This paper provides insight into the potential different service models available for drug checking in Scotland, exploring participant perceptions of the facilitators and barriers of different models, to inform future service delivery in Scotland. No DCS have been opened during the time the data were collected, although they are being developed in three cities. The findings of the research have informed the design of these services, with two cities choosing third sector services and the third a pharmacy, highlighting the needs for local needs assessments prior to implementation. Participants overall favoured the third sector fixed site/van model due to the perceived positive relationships that exist currently between many third sector organisations and people who use drugs, particularly those who are at high risk of drug-related harms, as well as identifying a range of potential barriers to implementation. The NHS substance use treatment service model was the least popular among all participants, due to a perception that many people who use drugs are mistrustful of NHS services as a result of negative past experiences in these settings. The pharmacy model was viewed positively by participants, who felt that it would likely be accessible to many people, due to convenient locations and opening hours, as well as pharmacists’ specialist knowledge. DCS would need to be delivered settings in the same way as other harm reduction services, such as IEP, for example with private spaces, different staffing, and separate data recording systems. There appears to be a need to increase trust in those settings where there might be concerns about confidentiality. There is also learning regarding providing DCS within drug treatment services (e.g., [52]) that can inform future service delivery.

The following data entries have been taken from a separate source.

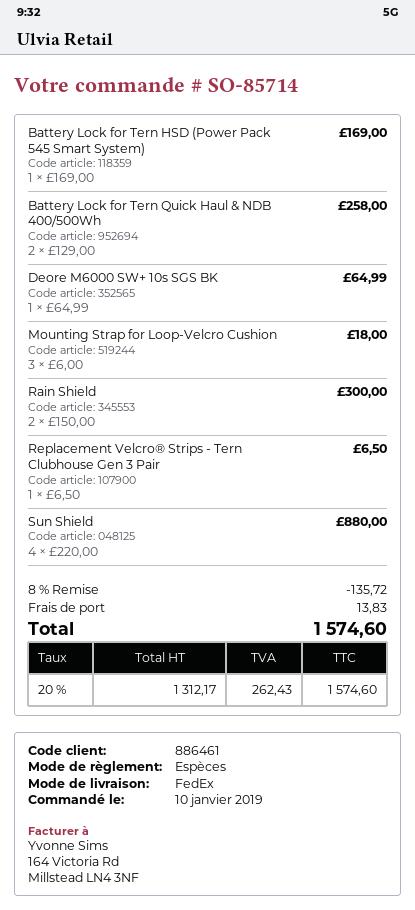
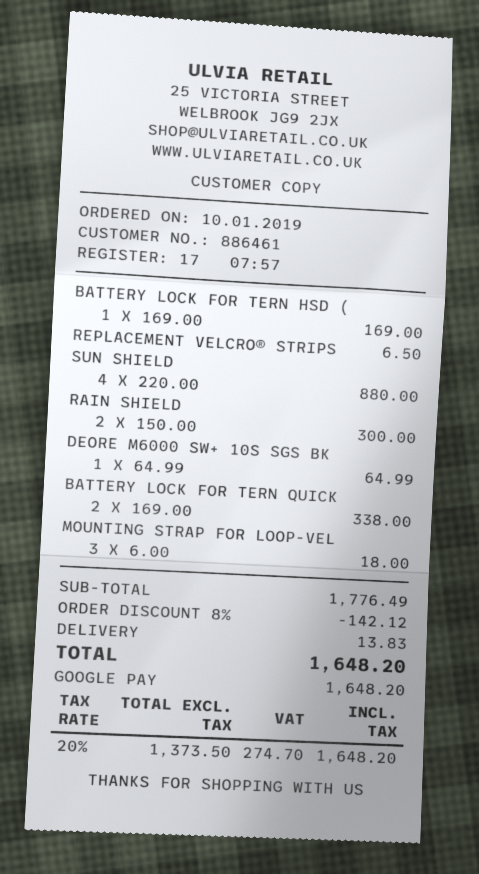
payment method: cash -> Google Pay
Battery Lock for Tern Quick Haul & NDB 400/500Wh: 2 x 129.00 = 258.00 -> 2 x 169.00 = 338.00
discount: 8% = 135.72 -> 8% = 142.12
net: 1312.17 -> 1373.50
tax: 20% = 262.43 -> 20% = 274.70
total: 1574.60 -> 1648.20

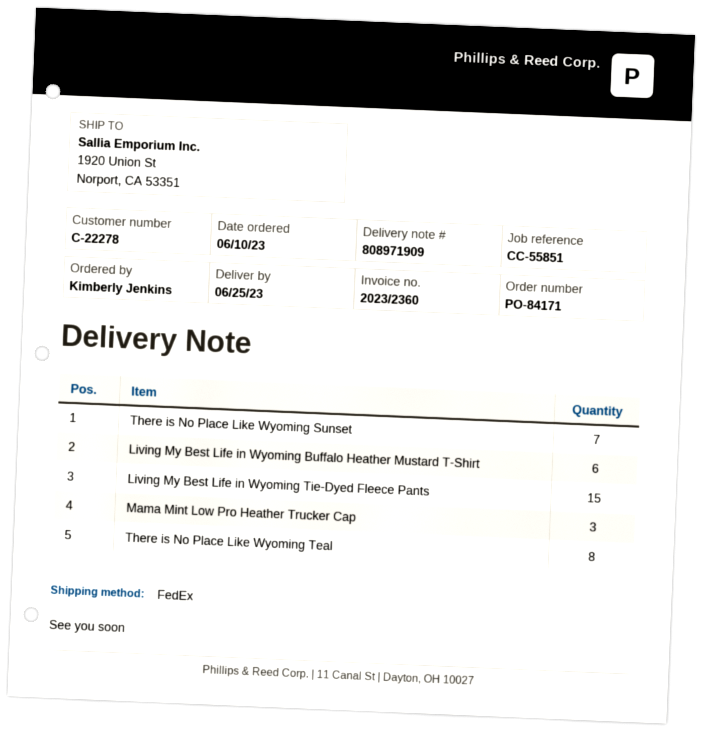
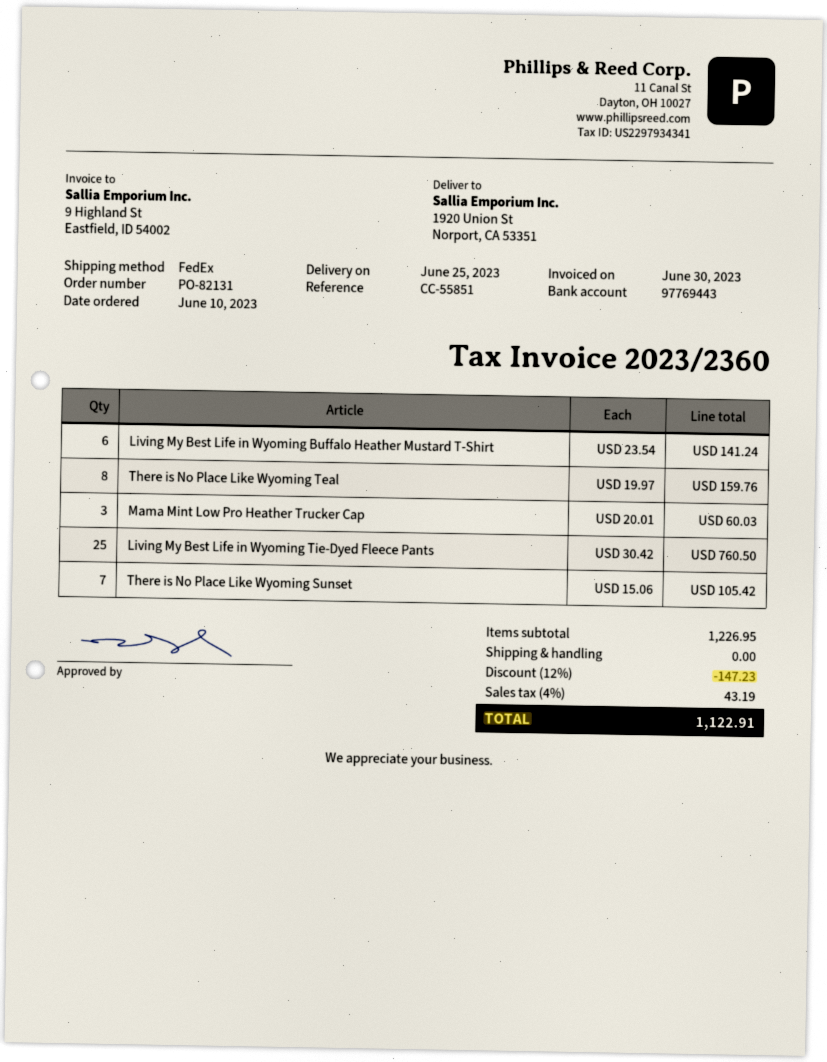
order number: PO-84171 -> PO-82131
Living My Best Life in Wyoming Tie-Dyed Fleece Pants: 15 -> 25

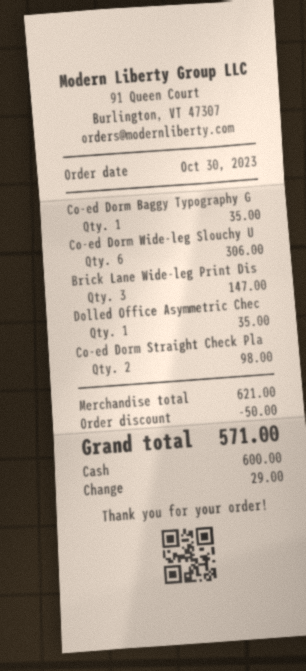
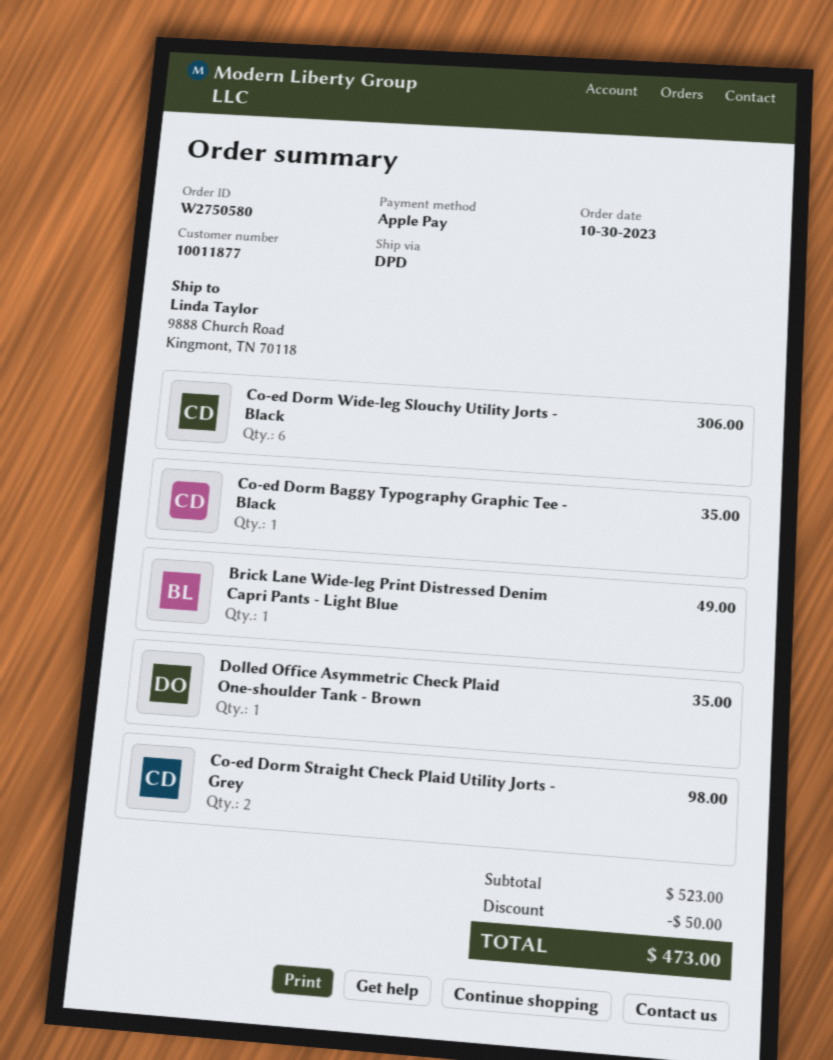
payment method: cash -> Apple Pay
Brick Lane Wide-leg Print Dis: 3 for 147.00 -> 1 for 49.00
subtotal: 621.00 -> 523.00
total: 571.00 -> 473.00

Participants also reflected on other opportunities for delivering drug checking and how to ensure these services meet the needs of a heterogenous group of people. Delivering drug checking across a range of sites and using outreach were viewed as potential ways of increasing engagement. Participants noted that a combination of various aspects of each hypothetical service model would be advantageous, as well as having drug checking delivered in other settings, such as healthcare centres, discreet drop-boxes and within drug consumption rooms. Participants also felt that drug checking could be delivered using outreach workers, who would collect samples from a range of settings and deliver them to DCS for analysis. Having a range of options available was viewed as maximising engagement in DCS, meeting a range of people’s needs.

Our findings suggest that, for drug checking in Scotland, a ‘one size fits all’ approach is unlikely to be successful. Instead, settings need to be tailored to local context and needs, the different groups of people who might be accessing the services, their previous experiences and preconceptions, and current service provision, with local needs assessments and drug trends/toxicology data being used to help inform decision making on the most suitable model. These findings align with other studies regarding the accessibility of DCS: whilst community-based services receive multiple samples of drugs, they reach a relatively small proportion of people who use drugs [34, 49,50,51]. Participants in our study did not identify one approach as being the most appropriate but, instead, talked about a range of different options, including a combination of different approaches, service types and staffing. It should be noted that participants discussions tended to frame DCS as an intervention for those at higher risk of drug-related harm, due to the current levels of DRDs in Scotland. Whilst participants did, at times, discuss the suitability of the various models for wider groups, including those using recreationally, we were unable to capture these views directly. Therefore, it is important that future research explores the suitability of different service models with diverse groups of people who use drugs.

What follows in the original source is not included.